Canada is one of the biggest extractive sector players in the world. We are home to approximately 60% of the world’s mining companies, and the Toronto Stock Exchange and Venture Exchange host more oil and gas companies than any other exchange in the world. Collectively, these companies have interests in over 100 countries.

Whether through taxes, royalties, bonuses or fees, extractive companies make significant payments to resource-rich countries and communities around the world for their natural resources. Until recently, these numbers were shrouded in secrecy. Citizens had no way of knowing how much money their governments were making from their natural resources or how those revenues were being spent. This opacity has fuelled corruption and mismanagement in many resource-rich countries and stifled informed dialogue about how natural resources should be managed.

Recognizing the benefit of increased transparency, PWYP-Canada (Publish What You Pay Canada), with the Natural Resource Governance Institute, the Mining Association of Canada and the Prospectors and Developers Association of Canada, launched the Resource Revenue Transparency Working Group. Together these organizations promoted mandatory disclosure requirements for Canadian mining companies operating in Canada and around the world.

In 2014, responding to the working group’s campaign, the federal government passed the Extractive Sector Transparency Measures Act (ESTMA). Canadian extractive companies are now required to publish their payments per project in countries where they operate. The act requires large private oil, gas and mining companies, along with those listed on a Canadian stock exchange, to disclose the payments they make to governments in Canada and abroad on a country-by-country and project-by-project basis.

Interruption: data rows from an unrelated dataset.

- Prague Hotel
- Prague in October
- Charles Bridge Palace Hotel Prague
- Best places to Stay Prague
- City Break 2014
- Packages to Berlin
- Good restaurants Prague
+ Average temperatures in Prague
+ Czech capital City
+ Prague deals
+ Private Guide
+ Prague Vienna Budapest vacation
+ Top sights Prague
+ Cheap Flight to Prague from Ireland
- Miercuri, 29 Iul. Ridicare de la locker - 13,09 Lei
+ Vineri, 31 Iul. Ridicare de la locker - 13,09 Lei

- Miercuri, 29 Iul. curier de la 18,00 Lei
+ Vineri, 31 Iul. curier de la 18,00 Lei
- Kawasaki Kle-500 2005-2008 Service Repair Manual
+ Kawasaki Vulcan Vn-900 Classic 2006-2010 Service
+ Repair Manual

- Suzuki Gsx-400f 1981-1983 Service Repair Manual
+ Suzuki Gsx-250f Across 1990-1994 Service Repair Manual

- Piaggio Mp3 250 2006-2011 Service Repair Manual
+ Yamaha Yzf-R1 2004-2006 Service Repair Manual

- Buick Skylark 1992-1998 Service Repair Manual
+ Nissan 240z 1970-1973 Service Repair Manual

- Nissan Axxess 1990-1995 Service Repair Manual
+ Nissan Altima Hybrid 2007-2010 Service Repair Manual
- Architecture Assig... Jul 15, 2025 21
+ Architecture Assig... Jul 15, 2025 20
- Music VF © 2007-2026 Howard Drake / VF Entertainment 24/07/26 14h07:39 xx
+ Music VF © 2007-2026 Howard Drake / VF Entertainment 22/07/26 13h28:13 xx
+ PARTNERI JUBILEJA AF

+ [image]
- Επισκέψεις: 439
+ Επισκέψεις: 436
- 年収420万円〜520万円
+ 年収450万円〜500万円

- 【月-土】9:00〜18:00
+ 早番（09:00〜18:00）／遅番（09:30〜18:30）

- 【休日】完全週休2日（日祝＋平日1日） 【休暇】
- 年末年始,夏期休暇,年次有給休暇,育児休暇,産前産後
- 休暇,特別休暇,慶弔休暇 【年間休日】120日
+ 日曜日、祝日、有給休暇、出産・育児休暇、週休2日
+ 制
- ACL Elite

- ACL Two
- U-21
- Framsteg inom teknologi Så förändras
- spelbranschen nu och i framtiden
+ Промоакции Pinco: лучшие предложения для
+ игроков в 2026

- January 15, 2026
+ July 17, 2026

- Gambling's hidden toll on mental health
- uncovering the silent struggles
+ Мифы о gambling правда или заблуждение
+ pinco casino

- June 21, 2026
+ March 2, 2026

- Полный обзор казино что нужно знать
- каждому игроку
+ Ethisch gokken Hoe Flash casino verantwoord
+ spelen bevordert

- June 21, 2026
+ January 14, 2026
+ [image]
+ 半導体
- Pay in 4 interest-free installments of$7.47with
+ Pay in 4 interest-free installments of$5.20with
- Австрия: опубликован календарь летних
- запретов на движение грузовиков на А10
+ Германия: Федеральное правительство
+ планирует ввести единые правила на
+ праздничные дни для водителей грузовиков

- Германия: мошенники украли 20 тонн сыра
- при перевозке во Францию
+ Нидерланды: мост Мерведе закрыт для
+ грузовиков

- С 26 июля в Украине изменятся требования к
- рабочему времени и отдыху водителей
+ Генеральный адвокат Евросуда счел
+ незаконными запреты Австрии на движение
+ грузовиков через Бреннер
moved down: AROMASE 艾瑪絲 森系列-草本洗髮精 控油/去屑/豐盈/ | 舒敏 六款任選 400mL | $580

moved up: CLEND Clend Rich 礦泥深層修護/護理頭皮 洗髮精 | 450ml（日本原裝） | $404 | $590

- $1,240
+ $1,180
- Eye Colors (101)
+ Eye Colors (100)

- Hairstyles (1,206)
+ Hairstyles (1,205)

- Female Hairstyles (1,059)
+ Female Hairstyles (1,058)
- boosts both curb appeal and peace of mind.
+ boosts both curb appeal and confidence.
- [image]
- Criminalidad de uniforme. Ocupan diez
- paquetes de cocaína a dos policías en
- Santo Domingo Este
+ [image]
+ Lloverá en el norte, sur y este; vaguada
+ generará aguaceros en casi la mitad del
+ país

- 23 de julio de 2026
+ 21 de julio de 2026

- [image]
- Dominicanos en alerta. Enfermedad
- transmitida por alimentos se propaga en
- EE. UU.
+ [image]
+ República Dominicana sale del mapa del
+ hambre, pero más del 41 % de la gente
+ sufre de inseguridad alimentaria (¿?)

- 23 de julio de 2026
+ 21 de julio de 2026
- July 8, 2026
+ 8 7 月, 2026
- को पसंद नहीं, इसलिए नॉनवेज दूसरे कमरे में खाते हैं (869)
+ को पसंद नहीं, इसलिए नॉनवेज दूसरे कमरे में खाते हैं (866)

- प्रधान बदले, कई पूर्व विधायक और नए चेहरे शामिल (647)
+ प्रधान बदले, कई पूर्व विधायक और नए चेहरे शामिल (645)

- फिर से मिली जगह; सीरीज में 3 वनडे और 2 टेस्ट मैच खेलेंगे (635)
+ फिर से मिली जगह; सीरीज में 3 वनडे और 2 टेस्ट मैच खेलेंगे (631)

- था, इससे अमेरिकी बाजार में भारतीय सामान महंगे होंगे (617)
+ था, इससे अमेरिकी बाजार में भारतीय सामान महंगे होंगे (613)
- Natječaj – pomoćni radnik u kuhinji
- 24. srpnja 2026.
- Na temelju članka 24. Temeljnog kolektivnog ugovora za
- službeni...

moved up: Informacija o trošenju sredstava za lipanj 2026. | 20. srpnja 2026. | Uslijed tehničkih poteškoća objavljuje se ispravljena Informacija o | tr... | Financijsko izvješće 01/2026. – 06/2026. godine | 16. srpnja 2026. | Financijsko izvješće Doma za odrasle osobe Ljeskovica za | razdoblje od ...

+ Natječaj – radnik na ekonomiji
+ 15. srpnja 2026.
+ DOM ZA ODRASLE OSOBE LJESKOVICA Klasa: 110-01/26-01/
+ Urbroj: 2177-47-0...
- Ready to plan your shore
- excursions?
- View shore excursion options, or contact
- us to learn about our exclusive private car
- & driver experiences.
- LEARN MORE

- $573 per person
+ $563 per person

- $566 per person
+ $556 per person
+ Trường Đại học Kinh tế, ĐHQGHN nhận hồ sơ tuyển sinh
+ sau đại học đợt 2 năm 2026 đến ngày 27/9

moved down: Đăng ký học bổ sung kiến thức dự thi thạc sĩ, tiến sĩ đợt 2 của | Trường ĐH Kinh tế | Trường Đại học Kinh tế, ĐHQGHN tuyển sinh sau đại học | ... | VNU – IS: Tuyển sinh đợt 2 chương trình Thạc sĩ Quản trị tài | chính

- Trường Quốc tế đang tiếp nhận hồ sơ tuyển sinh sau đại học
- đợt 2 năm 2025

Many were surprised to see the Canadian mining industry supporting these requirements and sometimes actively pushing for them. But there are clear benefits to the industry from transparency, including the opportunity to demonstrate leadership on a global scale. As highlighted by the Mining Association of Canada on its website, “[t]he enhanced transparency resulting from this legislation will help reduce instances of corruption by enabling citizens around the world to hold their governments accountable for how they allocate and spend mining revenues. It will also help to ensure that these revenues contribute to sustainable development and poverty reduction.”

For many companies, enhanced transparency is good for business. It can promote a more stable investment climate and help secure a social licence to operate. During debate on ESTMA, investors in the mining sector expressed the desire to see companies disclosing what they pay to governments in order to assess project- and country-specific reputational and tax risks. As the use of tax havens continues to receive more and more attention, investors are paying closer attention to such information.

One of the key things that PWYP-Canada heard from many extractive companies during the transparency working group campaign was that people, communities, and sometimes even governments often believe a company has paid significantly less or more in taxes and other payments then is the case. Some companies had been wrongly accused of paying no taxes at all.

While companies can voluntarily disclose this information—and some did prior to the passing of ESTMA—the fact the company is legally required to do so provides a much stronger level of credibility to this data. Furthermore, legal transparency requirements level the playing field while providing a full and clear picture of the industry to citizens and communities interested in what companies in their region are paying governments at various levels (local, regional, national).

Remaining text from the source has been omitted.